Minister of Government Policy, Planning and Service
- In office 31 December 2012 – 23 December 2016
- Prime Minister: Daniel Hodge Ivar Asjes Ben Whiteman
- Succeeded by: Ruthmilda Larmonie-Cecilia [nl]

Personal details
- Born: 28 August 1958 (age 67)
- Party: Partido pa Adelanto I Inovashon Soshal
- Alma mater: Delft University of Technology

= Etienne van der Horst =

Curaçaoan politician (born 1958)

Etienne van der Horst (born 28 August 1958) is a Curaçaoan politician. A member of the Partido pa Adelanto I Inovashon Soshal, he was Minister of Government Policy, Planning and Service from 31 December 2012 to 23 December 2016.

==Career==
Van der Horst was born on 28 August 1958. He studied urban design at Delft University of Technology between 1977 and 1984.

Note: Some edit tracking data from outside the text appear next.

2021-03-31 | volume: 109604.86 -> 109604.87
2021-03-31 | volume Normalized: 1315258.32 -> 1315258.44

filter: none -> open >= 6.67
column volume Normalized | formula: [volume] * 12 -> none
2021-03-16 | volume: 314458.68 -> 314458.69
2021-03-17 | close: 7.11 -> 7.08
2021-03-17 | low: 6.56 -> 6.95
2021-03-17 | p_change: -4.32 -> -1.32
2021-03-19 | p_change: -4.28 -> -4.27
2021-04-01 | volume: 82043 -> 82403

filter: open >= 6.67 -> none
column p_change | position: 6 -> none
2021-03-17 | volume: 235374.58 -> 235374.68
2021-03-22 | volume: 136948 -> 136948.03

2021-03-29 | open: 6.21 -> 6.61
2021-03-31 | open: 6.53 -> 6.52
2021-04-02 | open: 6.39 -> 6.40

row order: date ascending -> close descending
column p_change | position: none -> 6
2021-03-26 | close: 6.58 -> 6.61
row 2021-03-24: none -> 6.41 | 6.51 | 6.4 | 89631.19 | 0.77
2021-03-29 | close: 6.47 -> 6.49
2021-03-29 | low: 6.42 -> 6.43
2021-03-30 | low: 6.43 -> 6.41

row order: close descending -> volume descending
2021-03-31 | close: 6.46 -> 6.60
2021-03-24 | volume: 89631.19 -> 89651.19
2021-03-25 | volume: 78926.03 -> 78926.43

Van der Horst started working for the Service for Urban Development and Housing of Curaçao (DROV) in 1985, and kept working there in different functions until 2002. He was head of the organisation from 1991. Between June 2003 and the start of his term as Minister, Van der Horst worked for the Curacao Airport Partners N.V, first as deputy general manager and from 2009 as Chief Corporate Services Officer and as Deputy Chief Executive Officer.

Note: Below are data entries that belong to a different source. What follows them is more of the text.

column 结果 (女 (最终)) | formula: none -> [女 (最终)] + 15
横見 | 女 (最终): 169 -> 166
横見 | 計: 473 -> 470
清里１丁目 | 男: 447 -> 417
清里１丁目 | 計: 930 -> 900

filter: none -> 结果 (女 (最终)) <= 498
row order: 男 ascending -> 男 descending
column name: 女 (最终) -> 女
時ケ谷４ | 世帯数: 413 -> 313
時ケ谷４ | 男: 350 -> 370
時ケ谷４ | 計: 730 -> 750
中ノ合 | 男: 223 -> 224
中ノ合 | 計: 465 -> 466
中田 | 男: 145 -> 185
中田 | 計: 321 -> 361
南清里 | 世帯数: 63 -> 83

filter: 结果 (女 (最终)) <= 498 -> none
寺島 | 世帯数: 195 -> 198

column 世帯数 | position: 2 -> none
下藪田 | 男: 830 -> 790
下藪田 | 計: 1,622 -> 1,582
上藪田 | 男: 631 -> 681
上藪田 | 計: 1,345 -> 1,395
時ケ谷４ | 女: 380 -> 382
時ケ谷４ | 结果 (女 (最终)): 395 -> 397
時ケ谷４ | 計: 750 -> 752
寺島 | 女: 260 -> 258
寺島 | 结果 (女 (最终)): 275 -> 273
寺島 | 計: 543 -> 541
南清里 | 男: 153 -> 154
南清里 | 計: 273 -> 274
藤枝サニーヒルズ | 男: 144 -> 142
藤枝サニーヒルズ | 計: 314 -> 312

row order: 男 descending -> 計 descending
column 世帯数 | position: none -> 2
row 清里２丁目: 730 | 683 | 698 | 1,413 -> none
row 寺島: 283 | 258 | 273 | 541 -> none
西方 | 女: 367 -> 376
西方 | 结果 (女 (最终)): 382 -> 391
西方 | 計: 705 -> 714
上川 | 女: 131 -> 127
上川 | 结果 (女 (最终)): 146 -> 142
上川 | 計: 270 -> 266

Van der Horst has served as Minister of Government Policy, Planning and Service since 31 December 2012 and has been part of the cabinets of Daniel Hodge and Ivar Asjes. He has held the same post in both Whiteman cabinets.

In October 2015 members of the Estates of Curaçao opposed Van der Horst's plans to not increase salaries of civil servants in 2016.

Van der Horst was replaced by Ruthmilda Larmonie-Cecilia in the Hensley Koeiman cabinet which was installed on 23 December 2016.